Superconducting Nanowires for eV-scale Particle Detection
Abstract: In this talk I will introduce the technology of superconducting particle detectors for eV-level sensitivity in the detection of several major particle types (e.g., alpha, beta, gamma, X-ray, neutrons, WIMPs) with emphasis on recent developments in nanowire detectors for optical/IR/UV photon counting. These so-called superconducting nanowire single-photon detectors (SNSPDs) have enabled new scientific measurements and secure communication systems by significantly improving the detection of near-infrared photons, a band that is traditionally problematic for semiconductor- and photomultiplier-based detectors. State-of-the-art devices can achieve >90% near-infrared efficiency, 25-ns dead times, <50-ps jitter, and near-zero dark count rates.

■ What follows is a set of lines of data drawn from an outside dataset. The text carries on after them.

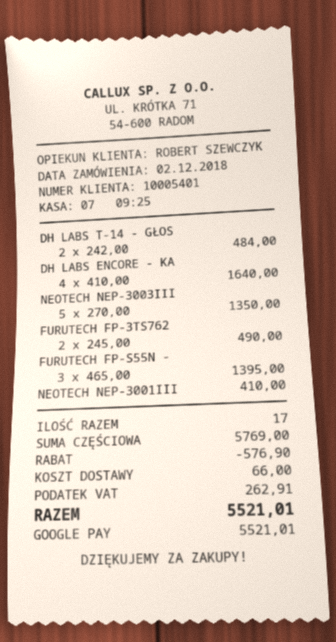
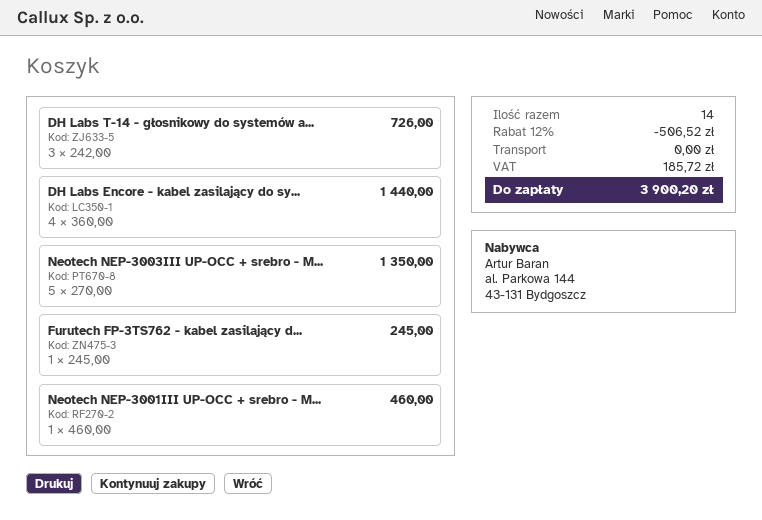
DH LABS T-14 - GŁOS: 2 x 242.00 = 484.00 -> 3 x 242.00 = 726.00
DH LABS ENCORE - KA: 4 x 410.00 = 1640.00 -> 4 x 360.00 = 1440.00
FURUTECH FP-3TS762: 2 x 245.00 = 490.00 -> 1 x 245.00 = 245.00
FURUTECH FP-S55N -: 3 x 465.00 = 1395.00 -> none
NEOTECH NEP-3001III: 1 x 410.00 = 410.00 -> 1 x 460.00 = 460.00
total quantity: 17 -> 14
discount: 576.90 -> 506.52
shipping: 66.00 -> 0.00
tax: 262.91 -> 185.72
total: 5521.01 -> 3900.20

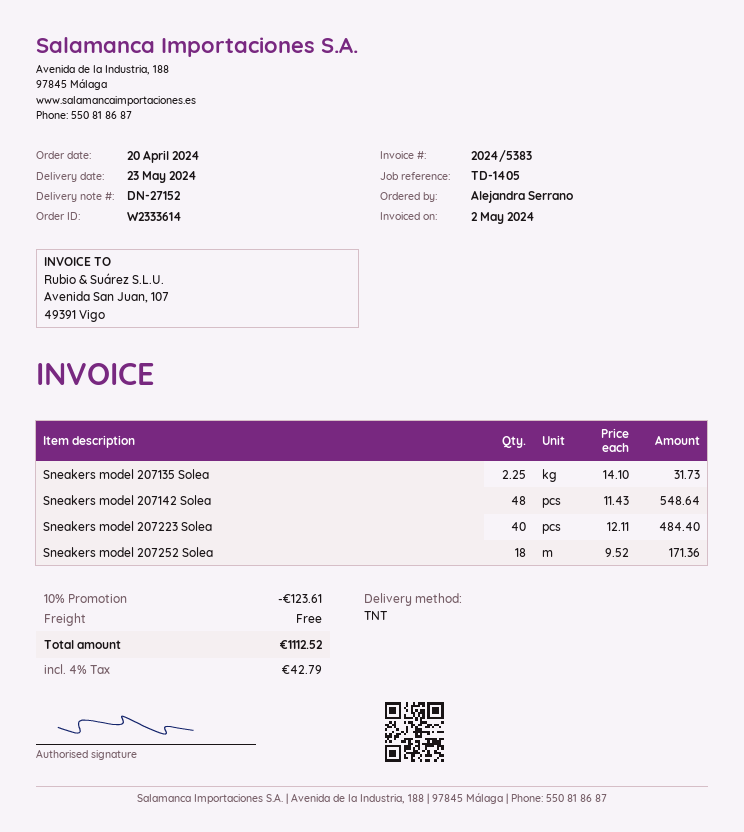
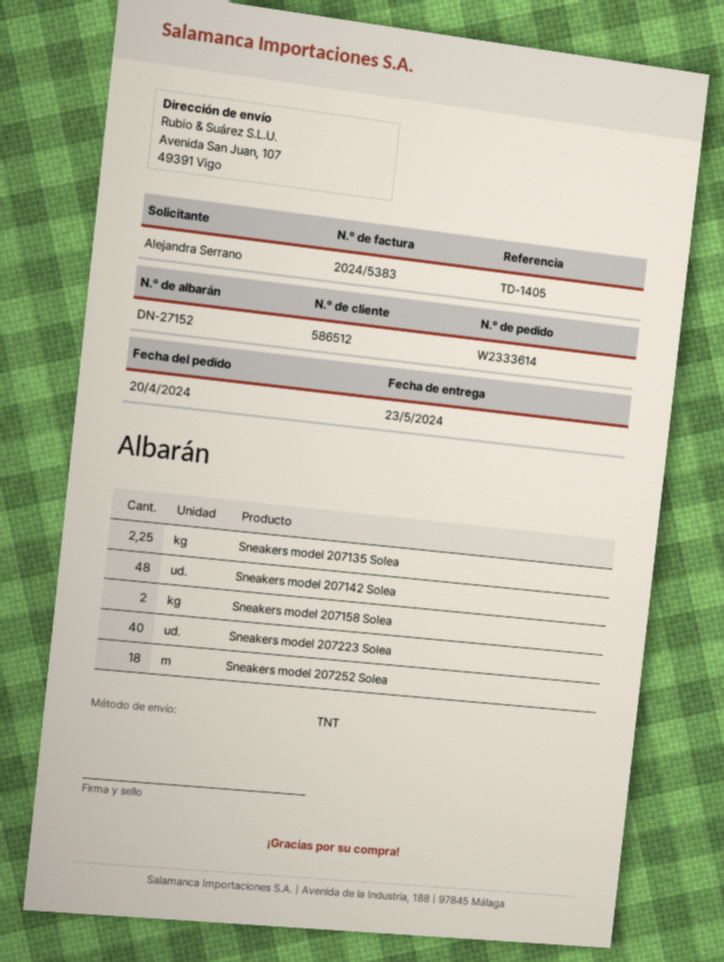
Sneakers model 207158 Solea: none -> 2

I will include aspects of detector design, fabrication, and operation. I will also present a brief history of Quantum Opus and how we are working to bring SNSPD technology to researchers through our present commercial systems and new products expected as a result of recent DARPA-sponsored efforts to build a "desktop cryostat" capable of running superconducting devices in a compact, low-power system. I will conclude with some other novel superconducting technologies that may benefit from such a compact cryogenic system.
Bio: Aaron J. Miller has been working in the field of high-performance superconducting detectors for 20 years. He received his Ph.D. from Stanford University in 2001, worked at NIST (Boulder, CO) through 2005, and was a professor at Albion College until 2015. He founded Quantum Opus, LLC in 2013 to commercialize SNSPD systems.